Un ulteriore passo per una struttura normativa comune di contrasto è sicuramente rappresentato dalla Direttiva (UE) 2017/541 ha costituito un intervento normativo significativo nel panorama post-2015: armonizzando il catalogo dei reati in materia di terrorismo, la direttiva ha esteso la punibilità ad atti preparatori, tra cui i viaggi a fini terroristici e l’auto-addestramento. Un ulteriore normativa utile al contrasto del terrorismo jihadista è il Regolamento (UE) 2021/784, che impone ai fornitori di servizi online l’obbligo di rimozione tempestiva dei contenuti a carattere terroristico (testi, immagini, audio e video) che incitano alla violenza. Tale disposizione intende ridurre la capacità dei gruppi estremisti di sfruttare lo spazio digitale per il reclutamento e l’indottrinamento, pur sollevando questioni complesse sul bilanciamento tra misure di prevenzione e garanzie civili, nonché sull’efficacia di interventi meramente repressivi se non accompagnati da politiche sociali e culturali di lungo periodo. Non è un caso soggetti reclutati nel corso dell’ultimo decennio presentano tratti ricorrenti: età giovane (per lo più tra i 20 e i 30 anni), basso livello d’istruzione, condizione lavorativa precaria o disoccupazione, e, spesso, precedenti legati alla microcriminalità. A tali elementi si aggiungono forme di isolamento sociale, crisi identitaria e scarsa condivisione dei valori democratici europei, fattori che rendono più vulnerabili ai processi di radicalizzazione. Tuttavia, come rilevato dal Radicalisation Awareness Network (RAN), non è da escludere la possibilità di radicalizzazioni anche in contesti socioeconomici agiati o tra individui con livello d’istruzione medio-alto.

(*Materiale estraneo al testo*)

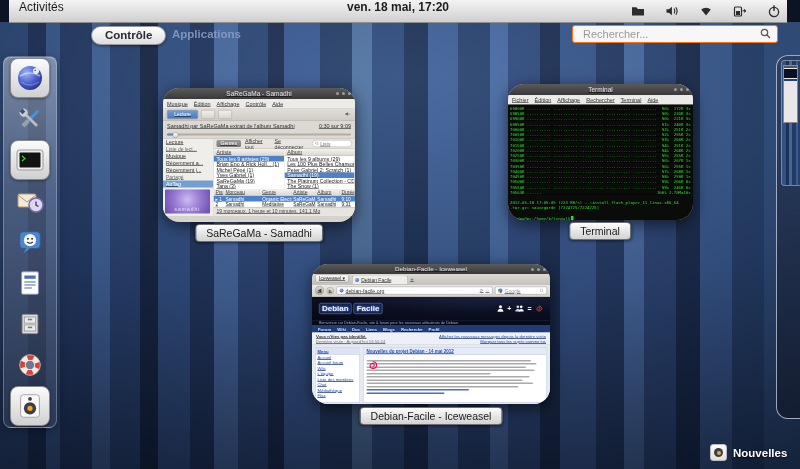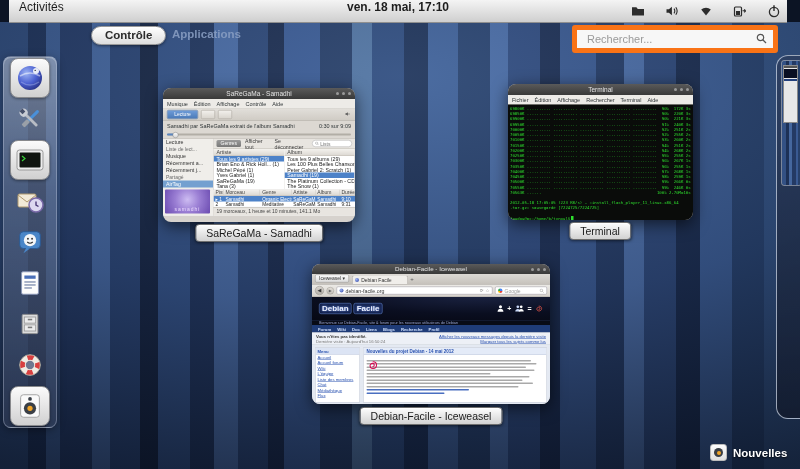--- a/index.html
+++ b/index.html
@@ -207,7 +207,7 @@
 
   <div class="topbar">
     <span class="tb-activities">Activités</span>
-    <span class="tb-clock">ven. 18 mai, 17:10</span>
+    <span class="tb-clock">ven. 18 mai, 17:20</span>
     <div class="tb-tray">
       <span>
           <svg width="14" height="14" viewBox="0 0 14 14">

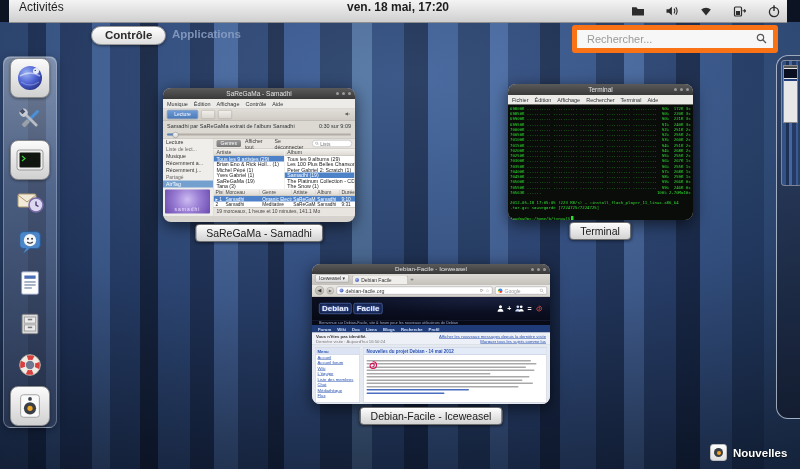--- a/index.html
+++ b/index.html
@@ -34,8 +34,8 @@
     background:linear-gradient(#ffffff,#dedede);border:1px solid #9a9a9a;box-shadow:0 1px 3px rgba(0,0,0,.45);
     font-size:11.5px;font-weight:bold;color:#2b2b2b;line-height:17px;}
   .ov-tab-apps{position:absolute;left:172px;top:28px;font-size:11.5px;font-weight:bold;color:#8ba0c4;opacity:.85;}
-  .ov-search{position:absolute;left:572px;top:25px;width:206px;height:28px;background:#f7f7f7;
-    border:5px solid #f97316;border-radius:3px;display:flex;align-items:center;box-sizing:border-box;}
+  .ov-search{position:absolute;left:572px;top:25px;width:206px;height:18px;background:#f7f7f7;
+    border:1px solid #f97316;border-radius:3px;display:flex;align-items:center;box-sizing:border-box;}
   .ov-search input{flex:1;border:none;background:transparent;outline:none;margin-left:8px;
     font-size:11px;color:#555;font-family:"Liberation Sans",sans-serif;}
   .ov-search input::placeholder{color:#9a9a9a;}

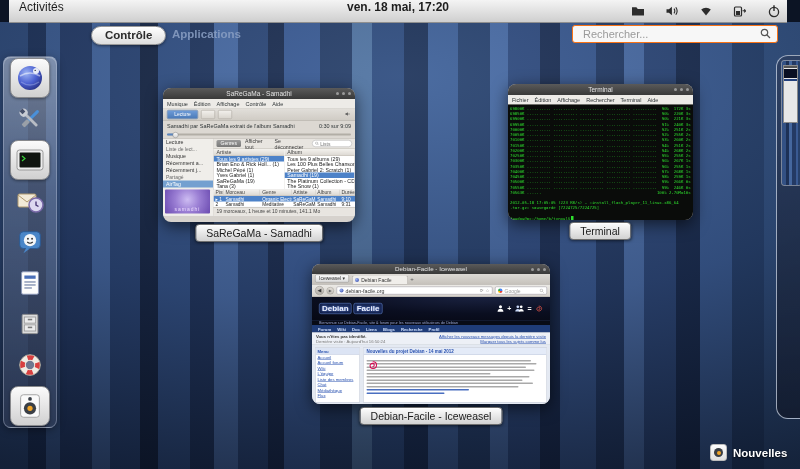--- a/index.html
+++ b/index.html
@@ -52,7 +52,7 @@
   .dock-item svg{display:block;}
 
   
-  .win{position:absolute;overflow:hidden;border-radius:8px;box-shadow:0 4px 16px rgba(0,0,0,.6);background:#d6d2cd;}
+  .win{position:absolute;overflow:hidden;border-radius:16px;box-shadow:0 4px 16px rgba(0,0,0,.6);background:#d6d2cd;text-decoration:underline;}
   .c2{transform:scale(.5);transform-origin:0 0;width:200%;height:200%;}
   .titlebar{height:22px;background:linear-gradient(#5a5a5a,#393939);color:#e4e4e4;font-size:13px;
     text-align:center;line-height:22px;position:relative;border-radius:6px 6px 0 0;}

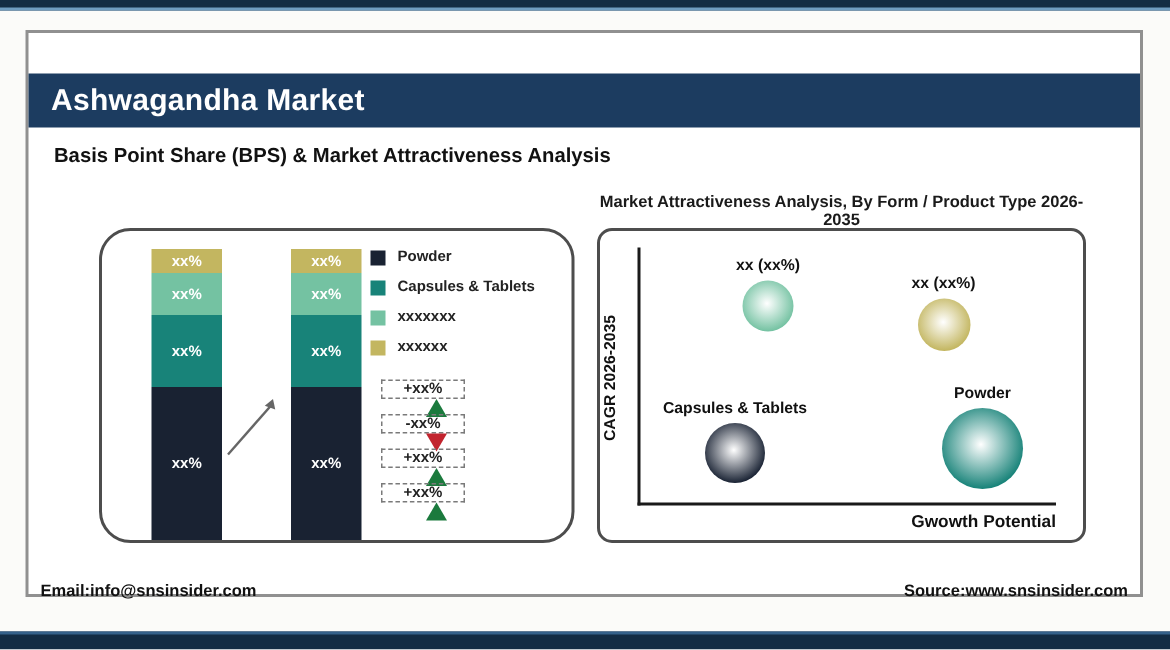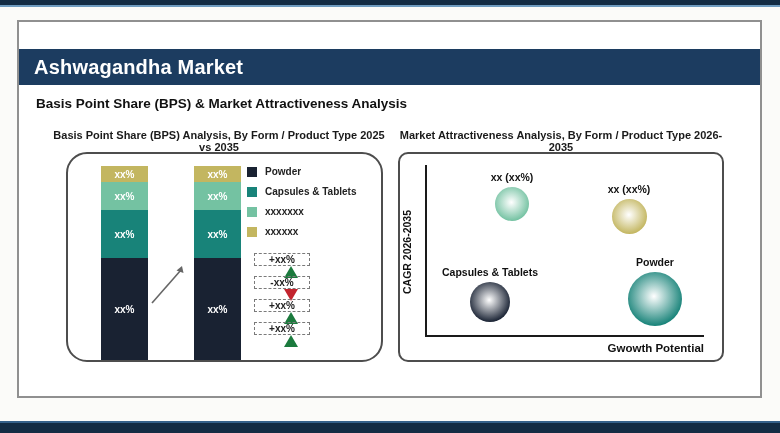--- a/index.html
+++ b/index.html
@@ -121,7 +121,6 @@
 
   <div class="subtitle">Basis Point Share (BPS) &amp; Market Attractiveness Analysis</div>
 
-  <div class="chart-title left">Basis Point Share (BPS) Analysis, By Form / Product Type 2025 vs 2035</div>
   <div class="chart-title right">Market Attractiveness Analysis, By Form / Product Type 2026-2035</div>
 
   <div class="panel left">

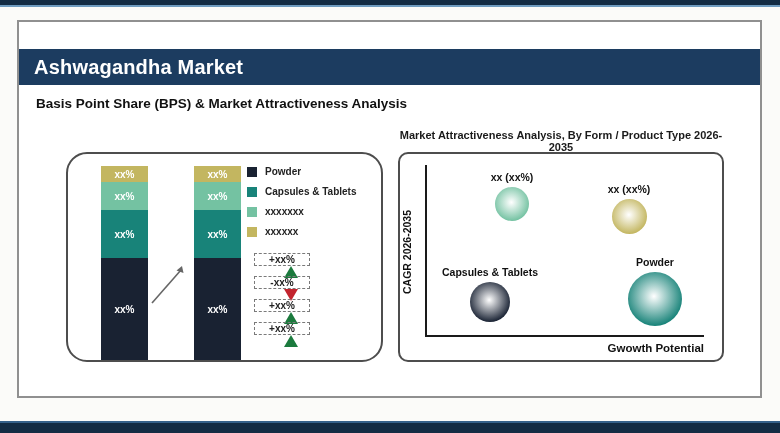--- a/index.html
+++ b/index.html
@@ -198,6 +198,10 @@
     <div class="xlabel">Gwowth Potential</div>
   </div>
 
+  <div class="footer">
+    <span>Email:info@snsinsider.com</span>
+    <span>Source:www.snsinsider.com</span>
+  </div>
 
 </div>
 

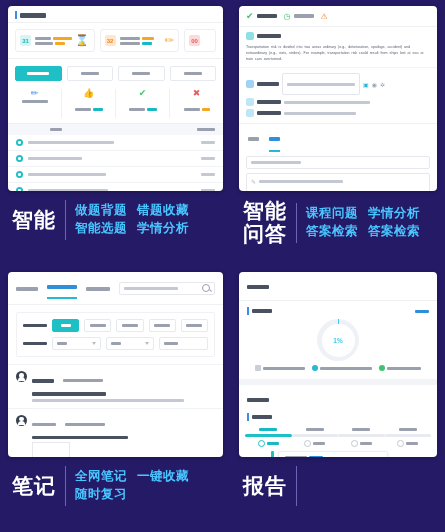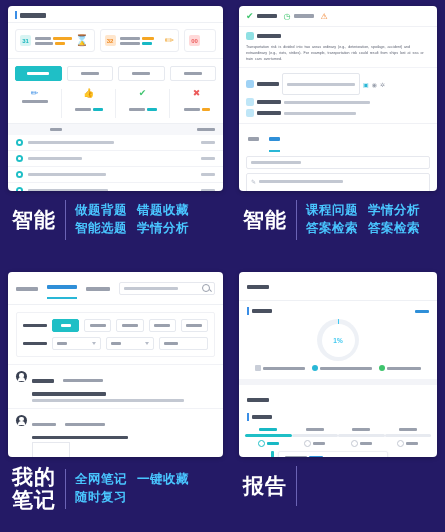--- a/index.html
+++ b/index.html
@@ -364,6 +364,7 @@
     <div class="banner">
       <div class="banner-title">
         <div>智能</div>
+        <div>问答</div>
       </div>
       <div class="banner-sep"></div>
       <div class="banner-feat">

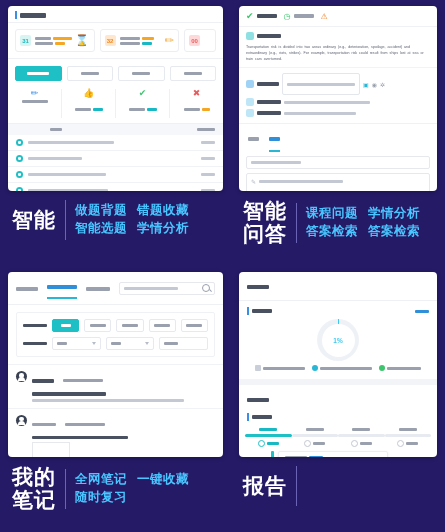--- a/index.html
+++ b/index.html
@@ -453,7 +453,6 @@
 
     <div class="banner">
       <div class="banner-title">
-        <div>我的</div>
         <div>笔记</div>
       </div>
       <div class="banner-sep"></div>

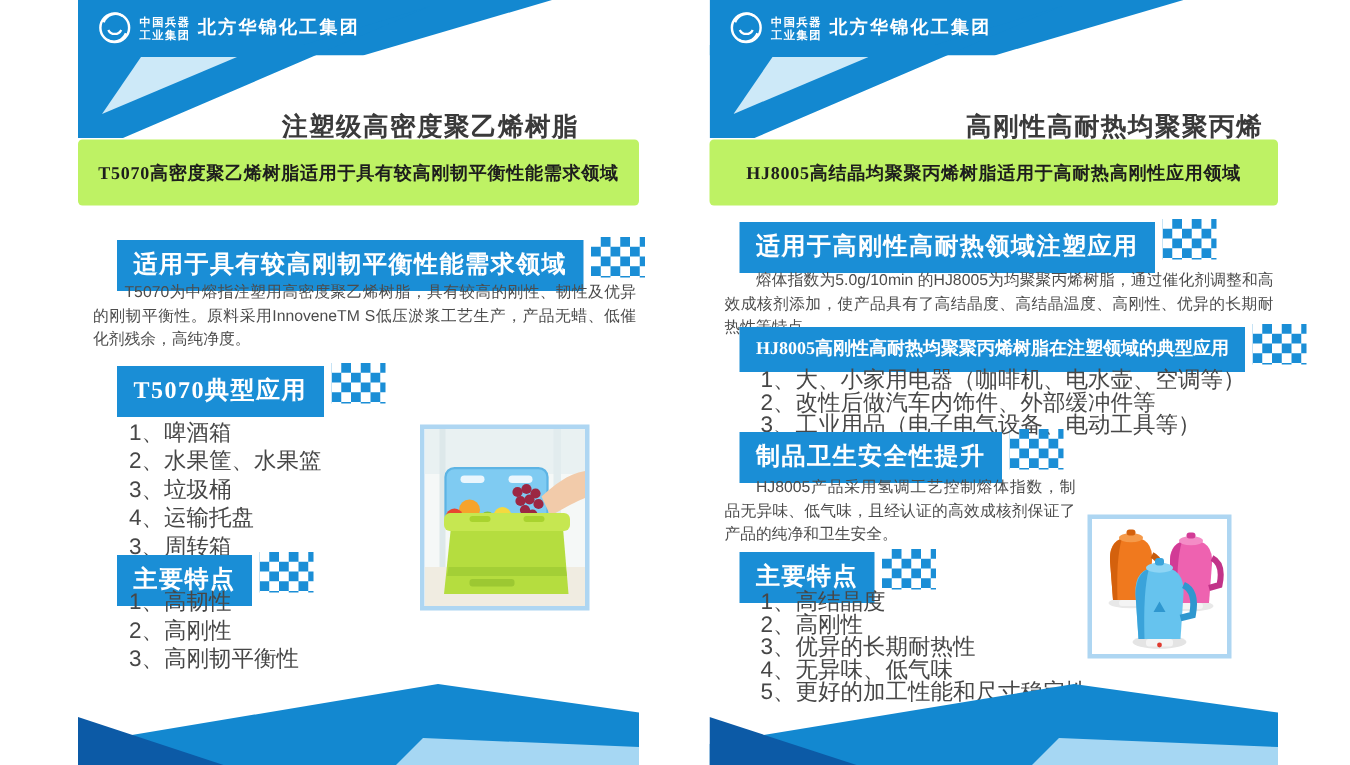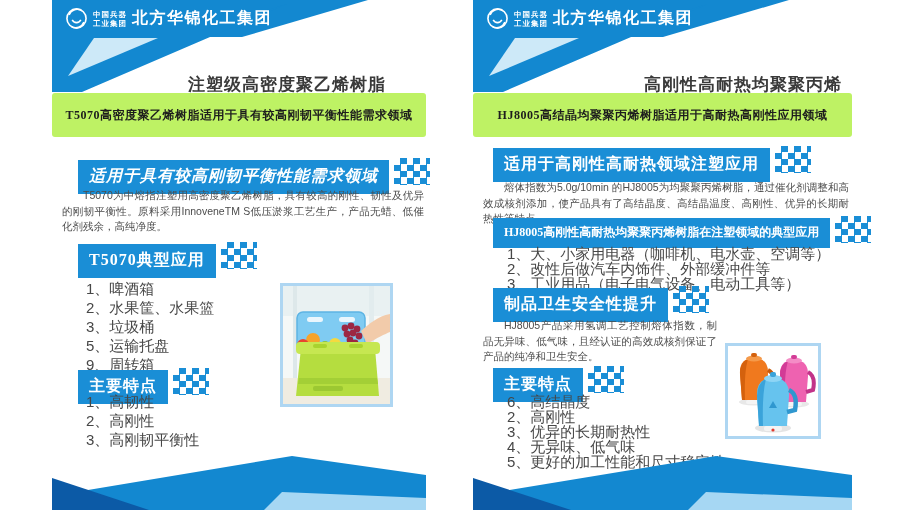--- a/index.html
+++ b/index.html
@@ -18,7 +18,7 @@
   .logo-row{position:absolute;left:13px;top:7px;display:flex;align-items:center;gap:5px;color:#fff;}
   .logo-small{display:flex;flex-direction:column;font-size:7.5px;line-height:9px;
               letter-spacing:1px;font-weight:bold;white-space:nowrap;}
-  .logo-name{font-size:16px;font-weight:bold;letter-spacing:1.5px;white-space:nowrap;}
+  .logo-name{font-size:12px;font-weight:bold;letter-spacing:1.5px;white-space:nowrap;}
 
   .banner-title{position:absolute;top:45px;font-size:17px;font-weight:800;color:#3a3a3a;
                 letter-spacing:1px;white-space:nowrap;margin-top:28px;}

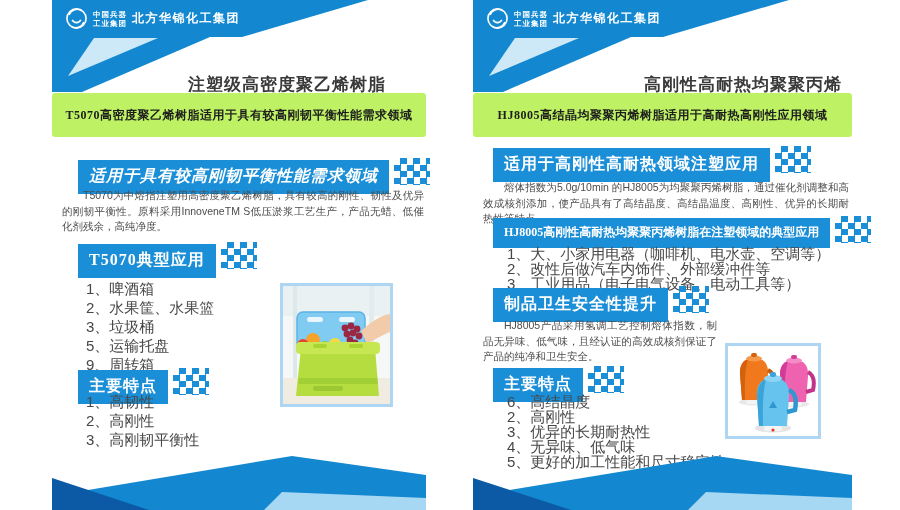--- a/index.html
+++ b/index.html
@@ -83,7 +83,7 @@
 
       <div class="titlebar">T5070高密度聚乙烯树脂适用于具有较高刚韧平衡性能需求领域</div>
 
-      <div class="sec" style="top:160px;left:26px;font-style:italic;">
+      <div class="sec" style="top:160px;left:26px;">
         <span class="sec-box">适用于具有较高刚韧平衡性能需求领域</span>
         <span class="checker"></span>
       </div>

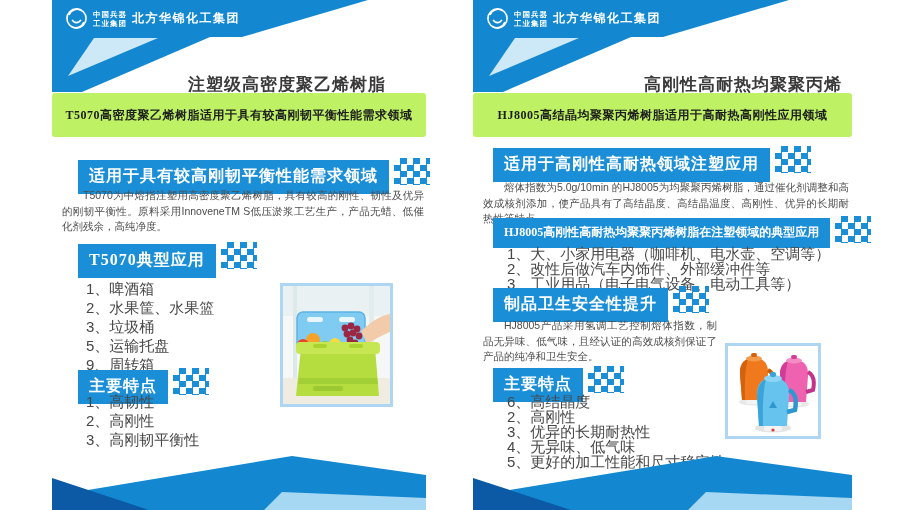--- a/index.html
+++ b/index.html
@@ -97,7 +97,7 @@
         <div>1、啤酒箱</div>
         <div>2、水果筐、水果篮</div>
         <div>3、垃圾桶</div>
-        <div>5、运输托盘</div>
+        <div>4、运输托盘</div>
         <div>9、周转箱</div>
       </div>
 

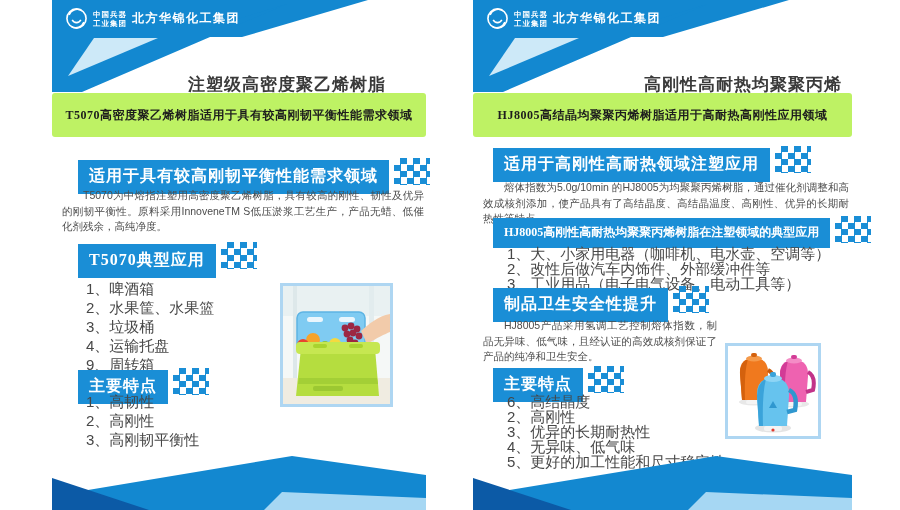--- a/index.html
+++ b/index.html
@@ -98,7 +98,7 @@
         <div>2、水果筐、水果篮</div>
         <div>3、垃圾桶</div>
         <div>4、运输托盘</div>
-        <div>9、周转箱</div>
+        <div>3、周转箱</div>
       </div>
 
       <figure class="photo" style="left:228px;top:283px;width:107px;height:118px;">

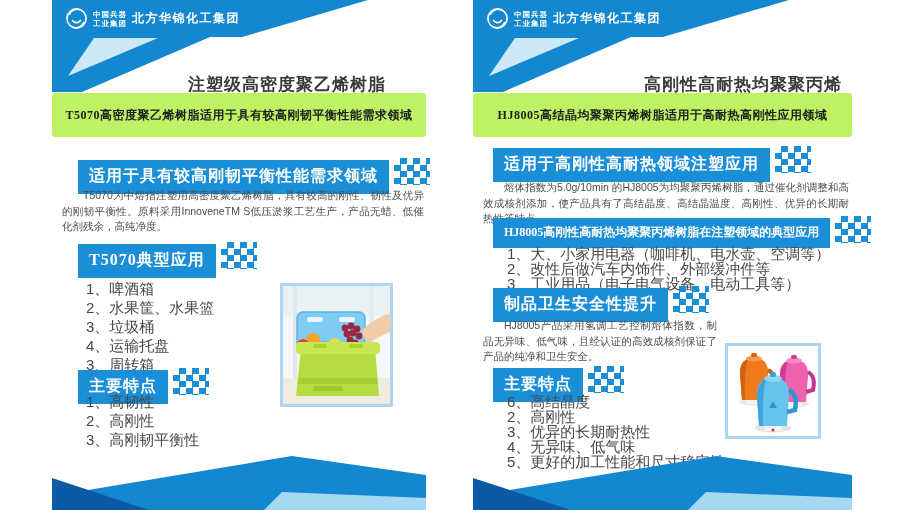--- a/index.html
+++ b/index.html
@@ -243,7 +243,7 @@
         <span class="checker"></span>
       </div>
       <div class="list lh15" style="top:394px;">
-        <div>6、高结晶度</div>
+        <div>1、高结晶度</div>
         <div>2、高刚性</div>
         <div>3、优异的长期耐热性</div>
         <div>4、无异味、低气味</div>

Nel complesso, l’analisi dell’ultimo decennio mostra come, nonostante le perdite territoriali e strutturali, lo Stato Islamico continui a rappresentare una minaccia persistente, capace di adattarsi e rigenerarsi attraverso nuove forme organizzative e narrative. La sua vitalità non risiede più nel controllo territoriale, bensì nella capacità di sfruttare tensioni sociali, conflitti politici e dinamiche comunicative globali.

In questa prospettiva, la crescente polarizzazione del dibattito politico europeo, alimentata dal conflitto tra Israele e Hamas e dall’ascesa di movimenti estremisti di destra, islamofobici e xenofobi rischia di creare un terreno fertile per nuove ondate di radicalizzazione. La diffusione di retoriche anti-inclusive e la marginalizzazione delle minoranze potrebbero alimentare una percezione di ingiustizie sistemiche, le quali possono fungere da catalizzatori per un rinnovato sentimento di rivalsa, soprattutto tra le fasce più vulnerabili della popolazione.

Di conseguenza, la sfida per l’Unione Europea consiste nel rafforzare gli strumenti di prevenzione e contrasto, ma anche nel preservare la coesione sociale e politica interna, contrastando ogni forma di radicalizzazione, religiosa e politica, che possa tradursi in violenza.